For the record, the crowd screams "baaaallll'' when they believe a player is guilty of holding the ball and the tackler should be awarded a free kick.
The rule itself is complex, with varying interpretations, which are best left to the umpires to decide on.
Australian Rules is a game that always has something happening and St Kilda's Justin Koschitzke kicked the first goal of the game in the fifth minute to give the Saints an unexpected early lead.
They booted another one a few minutes later before Josh Kennedy finally put the Swans on the board and from there the defending champions slowly took hold of the game.
Down by nearly 30 in the fourth and final 20-minute quarter, the Saints burst in to life as they pulled back to within two goals of what would have been a huge come-from-behind win.
But, the Swans held on in a scrappy final quarter to book their fourth win of the season.
The sport itself is quite a spectacle; there's few delays, long passages of play and the contest rattles along at top speed.
It's big potatoes across the ditch in Victoria and is catching on throughout the country and the AFL boasts 18 teams from five states.

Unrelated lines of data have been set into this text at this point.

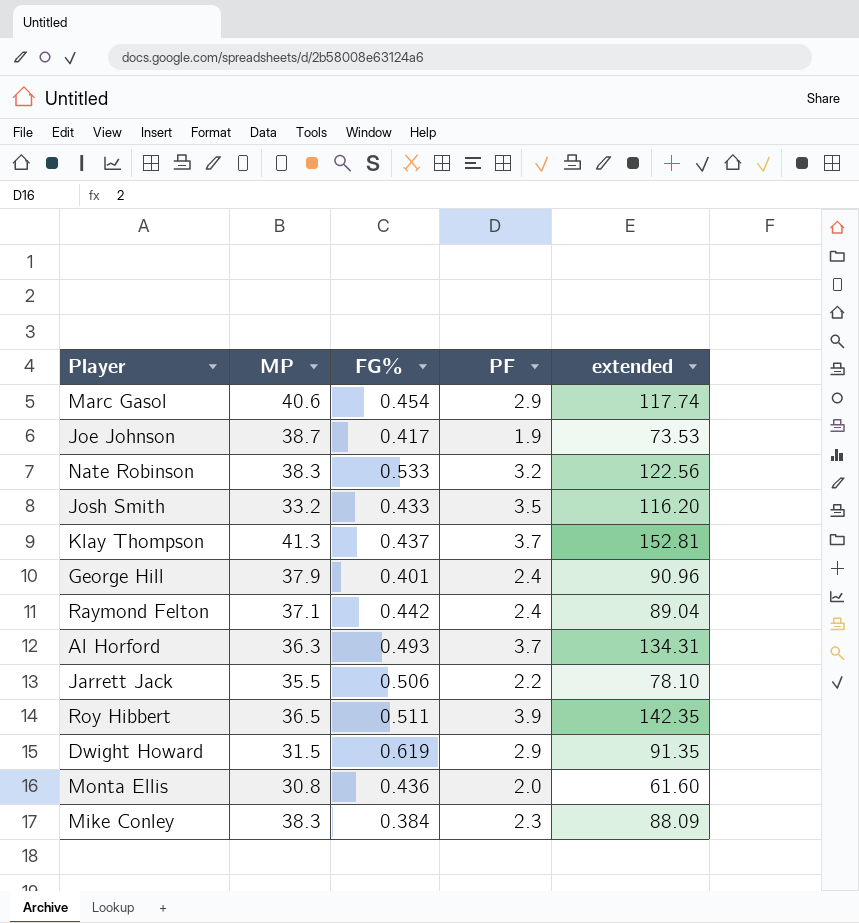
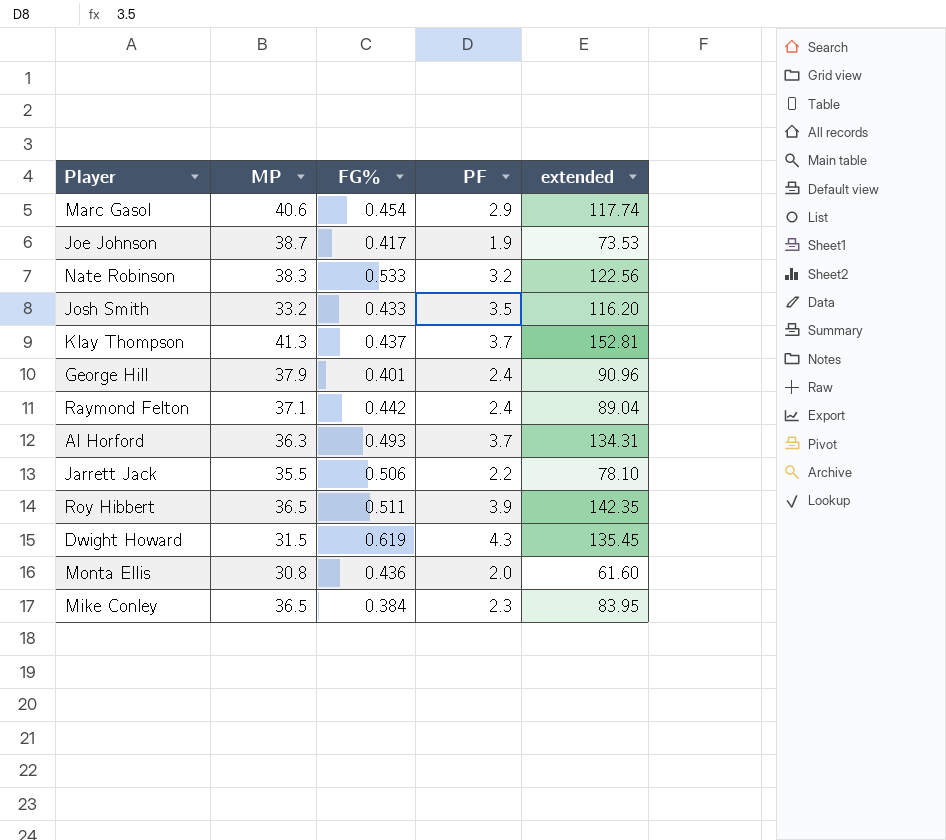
Dwight Howard | PF: 2.9 -> 4.3
Dwight Howard | extended: 91.35 -> 135.45
Mike Conley | MP: 38.3 -> 36.5
Mike Conley | extended: 88.09 -> 83.95

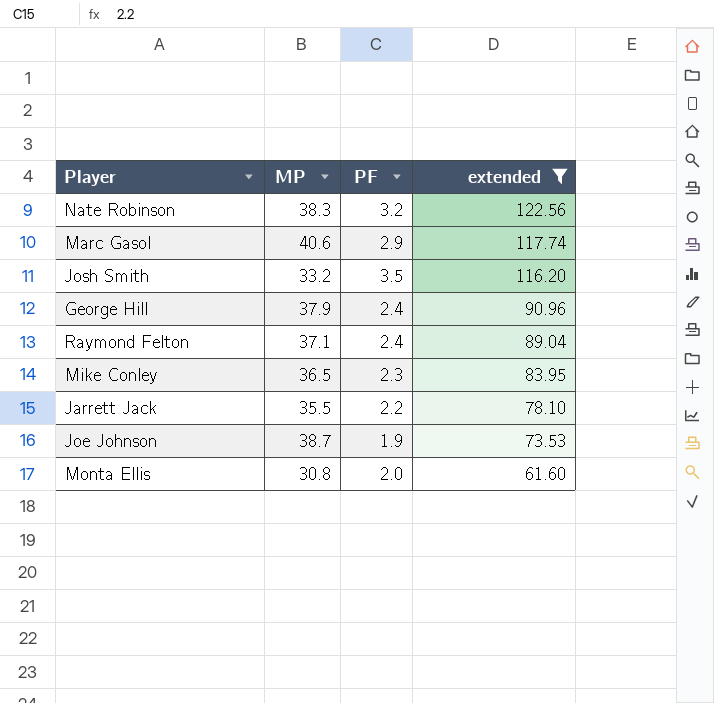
filter: none -> extended <= 122.56
row order: none -> extended descending
column FG% | position: 3 -> none

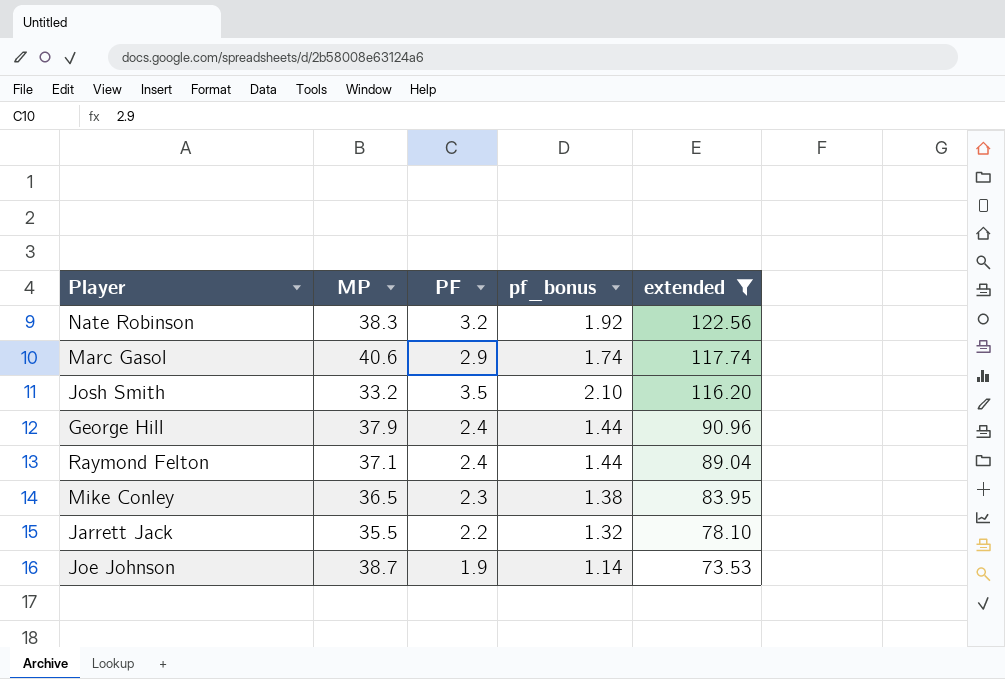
column pf_bonus | formula: none -> [PF] * 0.6
row Monta Ellis: 30.8 | 2.0 | 61.60 -> none

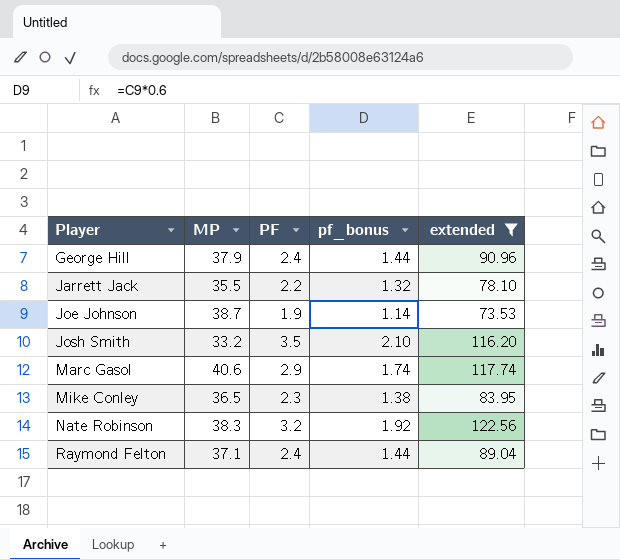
row order: extended descending -> Player ascending

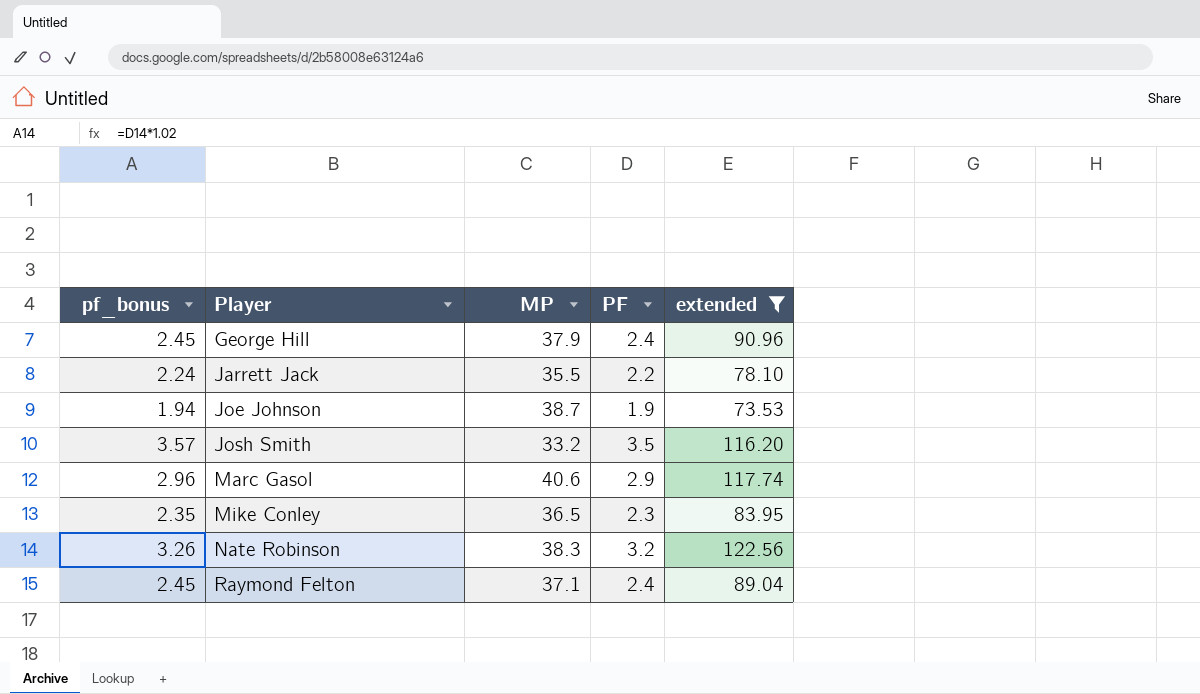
column pf_bonus | formula: [PF] * 0.6 -> [PF] * 1.02
column pf_bonus | position: 4 -> 1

Tonight's game was part of the league's big-picture planning to expand the game in varying quarters and there's a tentative ploy in place to bring a fixture back to Wellington for the next two years.
The Swans' victory gave them possession of the Simpson-Henderson trophy, which carried on the Anzac Day theme.
Private John Simpson served with the Australian Army Medical Corps in the 3rd Field Ambulance from the time of the Gallipoli landing on April 25, 1915.
He was killed in action by machine-gun fire while carrying two wounded men on his donkey on May 19.
Private Richard Henderson, a stretcher-bearer in the New Zealand Medical Corps at Gallipoli took over from Simpson.
He survived the war and was later awarded the Military Medal for his service on the Somme battlefields.
Henderson survived the war but was badly gassed in Belgium and was discharged in 1918. He remained in poor health for the rest of his life and died in Auckland in 1958.
As part of the occasion, St Kilda also played in a specially designed guernsey - Aussie Rules jersey - which featured a Maori art pattern.
Whether this sport will take off in the hearts of your average Kiwi punter is tough to say but you could do a lot worse with your Anzac Day evening than heading along to this fixture if it becomes a regular thing.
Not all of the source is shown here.